Task brief - Although the records include pictures, the copy should not; write out exactly the lines from the first through the line with "- Data TBA!".

Before and after images:
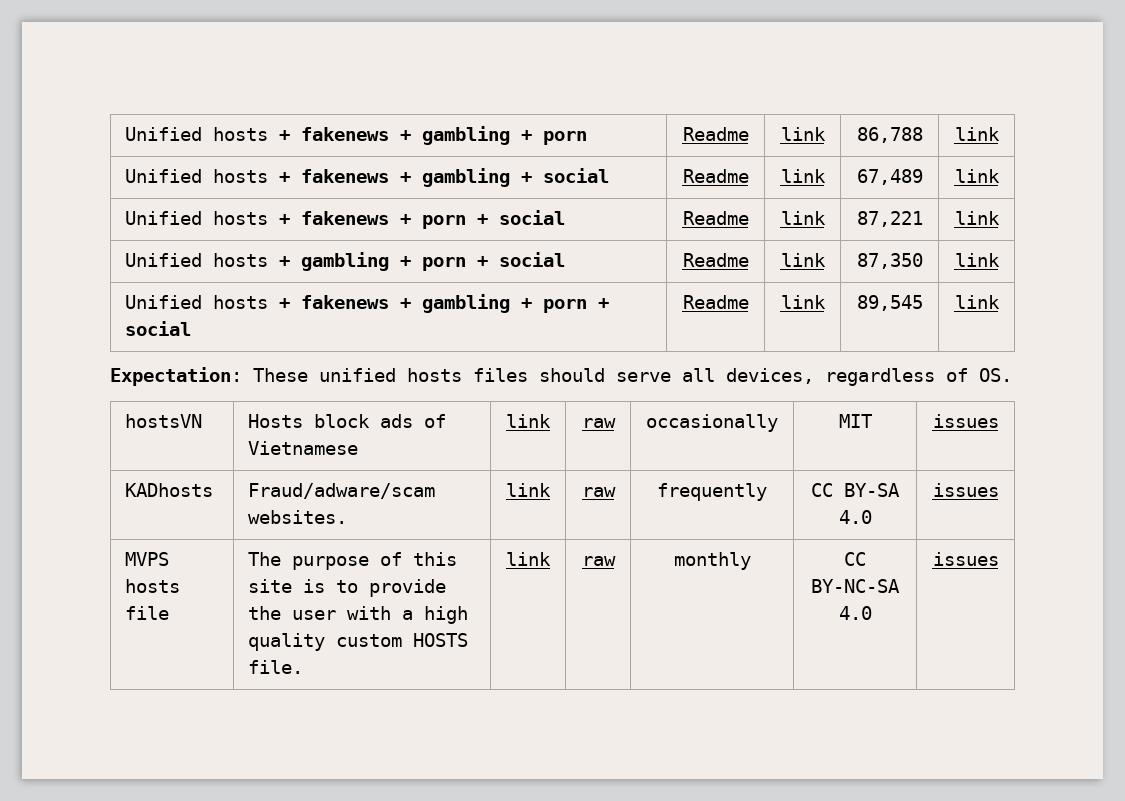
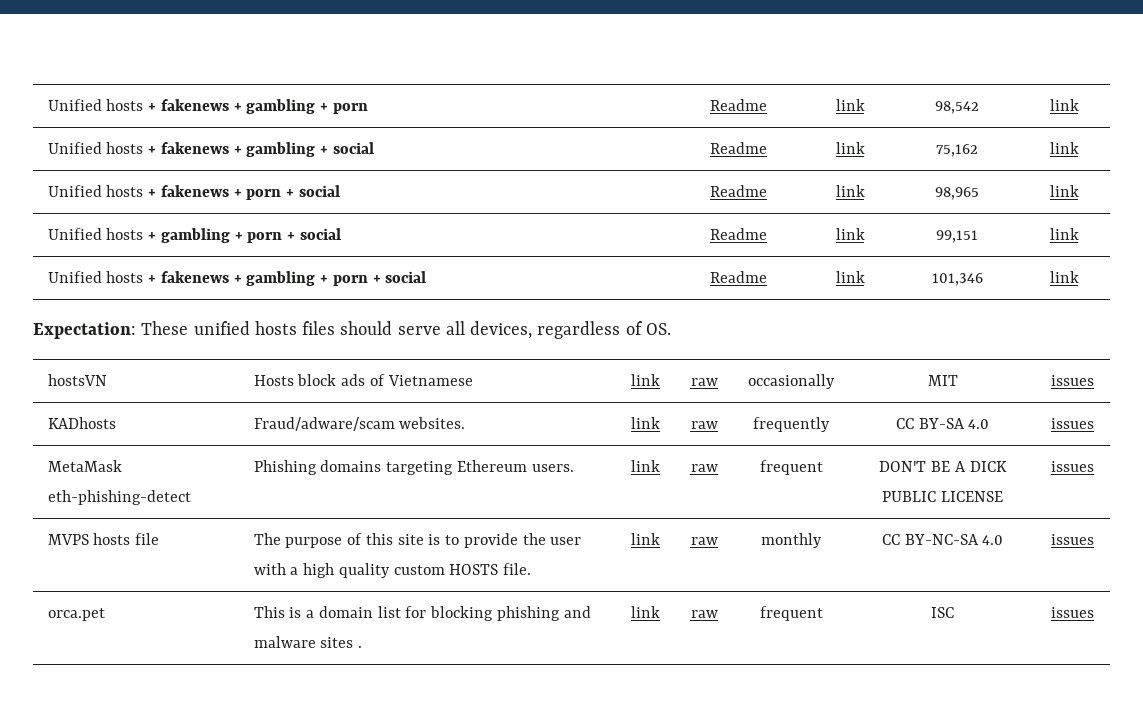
- Unified hosts + fakenews + gambling + porn | Readme | link | 86,788 | link
+ Unified hosts + fakenews + gambling + porn | Readme | link | 98,542 | link
- Unified hosts + fakenews + gambling + social | Readme | link | 67,489 | link
+ Unified hosts + fakenews + gambling + social | Readme | link | 75,162 | link
- Unified hosts + fakenews + porn + social | Readme | link | 87,221 | link
+ Unified hosts + fakenews + porn + social | Readme | link | 98,965 | link
- Unified hosts + gambling + porn + social | Readme | link | 87,350 | link
+ Unified hosts + gambling + porn + social | Readme | link | 99,151 | link
- Unified hosts + fakenews + gambling + porn + social | Readme | link | 89,545 | link
+ Unified hosts + fakenews + gambling + porn + social | Readme | link | 101,346 | link
+ MetaMask eth-phishing-detect | Phishing domains targeting Ethereum users. | link | raw | frequent | DON'T BE A DICK PUBLIC LICENSE | issues
+ orca.pet | This is a domain list for blocking phishing and malware sites . | link | raw | frequent | ISC | issues

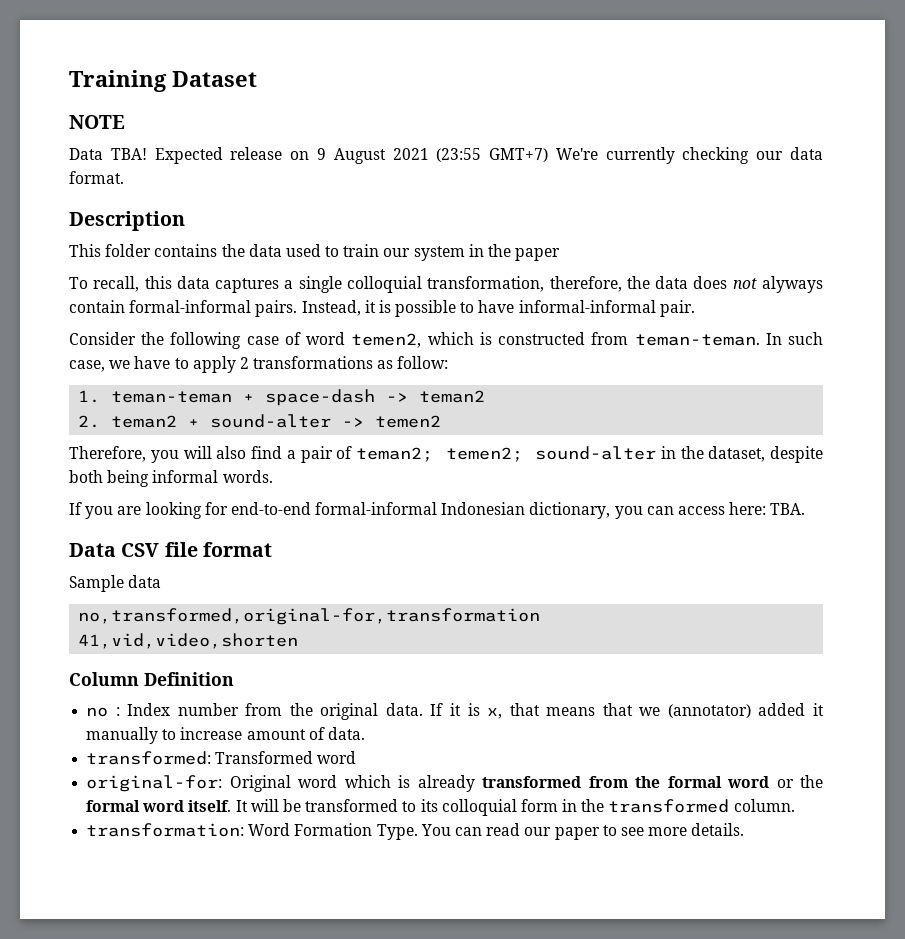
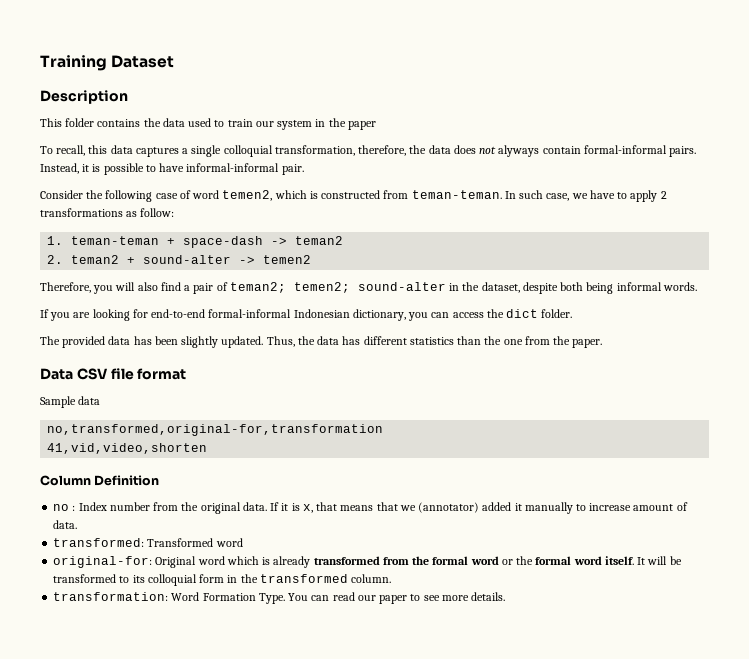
- NOTE
- Data TBA! Expected release on 9 August 2021 (23:55 GMT+7) We're currently checking our data format.
- If you are looking for end-to-end formal-informal Indonesian dictionary, you can access here: TBA.
+ If you are looking for end-to-end formal-informal Indonesian dictionary, you can access the dict folder.
+ The provided data has been slightly updated. Thus, the data has different statistics than the one from the paper.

Reply -
- Unified hosts + fakenews + gambling + porn | Readme | link | 86,788 | link
+ Unified hosts + fakenews + gambling + porn | Readme | link | 98,542 | link
- Unified hosts + fakenews + gambling + social | Readme | link | 67,489 | link
+ Unified hosts + fakenews + gambling + social | Readme | link | 75,162 | link
- Unified hosts + fakenews + porn + social | Readme | link | 87,221 | link
+ Unified hosts + fakenews + porn + social | Readme | link | 98,965 | link
- Unified hosts + gambling + porn + social | Readme | link | 87,350 | link
+ Unified hosts + gambling + porn + social | Readme | link | 99,151 | link
- Unified hosts + fakenews + gambling + porn + social | Readme | link | 89,545 | link
+ Unified hosts + fakenews + gambling + porn + social | Readme | link | 101,346 | link
+ MetaMask eth-phishing-detect | Phishing domains targeting Ethereum users. | link | raw | frequent | DON'T BE A DICK PUBLIC LICENSE | issues
+ orca.pet | This is a domain list for blocking phishing and malware sites . | link | raw | frequent | ISC | issues

- NOTE
- Data TBA! Expected release on 9 August 2021 (23:55 GMT+7) We're currently checking our data format.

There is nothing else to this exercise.